Illustration by Jessica Harby

There were a million girl groups in the 1960s, but the Ronettes were the biggest, baddest, and sexiest of them all. While Motown groups like the Supremes went to charm school to sand down their rough edges and become more acceptable to white audiences, the Ronettes did no such whitewashing, and it shows. The Supremes were the prom queens of soul, poised and proper young ladies in false eyelashes and evening gowns.
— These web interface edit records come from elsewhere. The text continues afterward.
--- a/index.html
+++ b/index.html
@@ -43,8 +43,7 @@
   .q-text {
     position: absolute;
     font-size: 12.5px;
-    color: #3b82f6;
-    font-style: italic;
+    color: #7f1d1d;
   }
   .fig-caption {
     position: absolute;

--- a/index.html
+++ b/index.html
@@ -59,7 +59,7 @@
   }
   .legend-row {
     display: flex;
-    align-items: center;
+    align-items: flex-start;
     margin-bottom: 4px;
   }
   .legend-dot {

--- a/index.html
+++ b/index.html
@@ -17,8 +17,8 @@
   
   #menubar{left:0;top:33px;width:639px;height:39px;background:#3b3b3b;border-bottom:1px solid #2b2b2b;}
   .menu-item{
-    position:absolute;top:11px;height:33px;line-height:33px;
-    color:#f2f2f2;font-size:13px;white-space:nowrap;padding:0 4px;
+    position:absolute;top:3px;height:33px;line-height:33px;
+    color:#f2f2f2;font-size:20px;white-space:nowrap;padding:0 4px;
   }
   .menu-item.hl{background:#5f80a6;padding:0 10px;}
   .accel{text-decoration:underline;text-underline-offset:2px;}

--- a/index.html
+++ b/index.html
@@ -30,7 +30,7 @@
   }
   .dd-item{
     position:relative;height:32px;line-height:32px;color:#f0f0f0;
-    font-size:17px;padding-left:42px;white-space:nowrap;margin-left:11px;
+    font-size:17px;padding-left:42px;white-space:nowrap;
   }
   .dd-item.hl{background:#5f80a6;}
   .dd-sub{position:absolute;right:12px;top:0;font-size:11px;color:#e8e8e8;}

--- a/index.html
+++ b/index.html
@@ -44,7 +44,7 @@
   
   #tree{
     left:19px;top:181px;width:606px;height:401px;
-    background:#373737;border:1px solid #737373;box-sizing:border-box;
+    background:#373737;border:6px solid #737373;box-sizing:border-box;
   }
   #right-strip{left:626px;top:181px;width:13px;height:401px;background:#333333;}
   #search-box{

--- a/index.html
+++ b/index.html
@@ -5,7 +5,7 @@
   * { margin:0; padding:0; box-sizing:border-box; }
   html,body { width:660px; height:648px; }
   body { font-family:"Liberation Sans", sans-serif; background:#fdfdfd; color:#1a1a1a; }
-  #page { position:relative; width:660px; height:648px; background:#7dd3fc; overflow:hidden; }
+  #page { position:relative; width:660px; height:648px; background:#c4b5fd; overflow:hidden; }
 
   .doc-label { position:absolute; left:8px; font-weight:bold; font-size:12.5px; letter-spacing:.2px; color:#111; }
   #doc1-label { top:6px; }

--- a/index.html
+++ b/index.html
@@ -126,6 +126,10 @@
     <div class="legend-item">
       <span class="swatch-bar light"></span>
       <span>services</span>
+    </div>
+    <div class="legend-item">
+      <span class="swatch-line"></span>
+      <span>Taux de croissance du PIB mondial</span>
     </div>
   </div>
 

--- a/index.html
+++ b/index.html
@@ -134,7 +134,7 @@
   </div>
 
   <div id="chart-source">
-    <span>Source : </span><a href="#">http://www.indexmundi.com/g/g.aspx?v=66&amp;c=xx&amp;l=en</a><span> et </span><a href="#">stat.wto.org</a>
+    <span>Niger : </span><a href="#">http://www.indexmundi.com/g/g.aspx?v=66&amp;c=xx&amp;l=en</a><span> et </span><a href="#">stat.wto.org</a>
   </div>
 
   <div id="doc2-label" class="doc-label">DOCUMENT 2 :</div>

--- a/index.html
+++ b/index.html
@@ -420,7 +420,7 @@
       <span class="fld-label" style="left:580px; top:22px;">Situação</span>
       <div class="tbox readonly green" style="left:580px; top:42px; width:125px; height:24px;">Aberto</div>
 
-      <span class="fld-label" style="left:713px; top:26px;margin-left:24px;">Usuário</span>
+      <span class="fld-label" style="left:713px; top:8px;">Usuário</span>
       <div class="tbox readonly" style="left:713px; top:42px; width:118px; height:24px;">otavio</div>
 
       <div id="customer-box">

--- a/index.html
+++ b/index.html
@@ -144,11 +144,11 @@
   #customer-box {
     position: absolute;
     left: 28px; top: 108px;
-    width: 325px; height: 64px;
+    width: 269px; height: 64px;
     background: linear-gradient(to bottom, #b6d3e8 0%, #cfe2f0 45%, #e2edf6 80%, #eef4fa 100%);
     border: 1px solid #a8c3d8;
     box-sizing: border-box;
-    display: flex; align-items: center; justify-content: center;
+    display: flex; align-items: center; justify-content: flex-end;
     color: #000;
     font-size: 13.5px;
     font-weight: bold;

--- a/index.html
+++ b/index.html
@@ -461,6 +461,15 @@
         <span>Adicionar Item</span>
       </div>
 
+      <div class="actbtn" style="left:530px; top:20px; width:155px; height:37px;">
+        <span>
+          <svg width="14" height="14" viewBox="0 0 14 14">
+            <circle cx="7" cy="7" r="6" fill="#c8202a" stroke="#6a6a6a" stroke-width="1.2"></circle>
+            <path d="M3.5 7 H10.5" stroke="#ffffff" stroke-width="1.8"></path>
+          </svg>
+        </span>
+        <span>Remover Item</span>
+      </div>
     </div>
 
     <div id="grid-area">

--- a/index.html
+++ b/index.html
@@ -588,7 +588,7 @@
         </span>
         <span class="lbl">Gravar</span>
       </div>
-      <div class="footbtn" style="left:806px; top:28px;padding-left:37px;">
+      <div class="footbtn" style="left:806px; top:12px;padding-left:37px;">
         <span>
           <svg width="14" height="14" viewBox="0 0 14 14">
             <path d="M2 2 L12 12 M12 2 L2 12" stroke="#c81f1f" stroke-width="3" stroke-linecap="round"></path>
The Ronettes were the girls popping their gum and gossiping under the bleachers.

At the heart of the Ronettes’ look was the standard-issue mascara-and-miniskirt bad-girl uniform, but taken to the most ridiculous proportions: pencil skirts so tight they made the wearer wiggle more than walk, winged black eyeliner laid on so long and thick it disappeared into their bangs, hair piled so high atop their heads you were better off measuring it in feet, not inches.

Then there was lead singer Ronnie Spector’s voice. It wasn’t the mannered croon of Diana Ross or the soul-deep belt of Aretha. It was weird: a jagged, androgynous wail as urgent as a heart attack. When Ronnie yelped at a boy to “be my baby NOWWWW,” it was as much a command as a come-on. Plus, her eyeliner game was so tight—yes, that is a wing at the top AND bottom lashes in the picture below. (Stay tuned for a video later this month from Arabelle that’ll show you how to do a quality cat-eye yourself!)

The Ronettes’ look has inspired tons of fashion editorials (see below), but maybe it’s more telling that I think of them literally every time I backcomb my hair, squeeze into a pencil skirt, or sweep liquid liner all the way up to my temples. It’s such a simple look, but it always turns heads, every place you go.

This look never gets old.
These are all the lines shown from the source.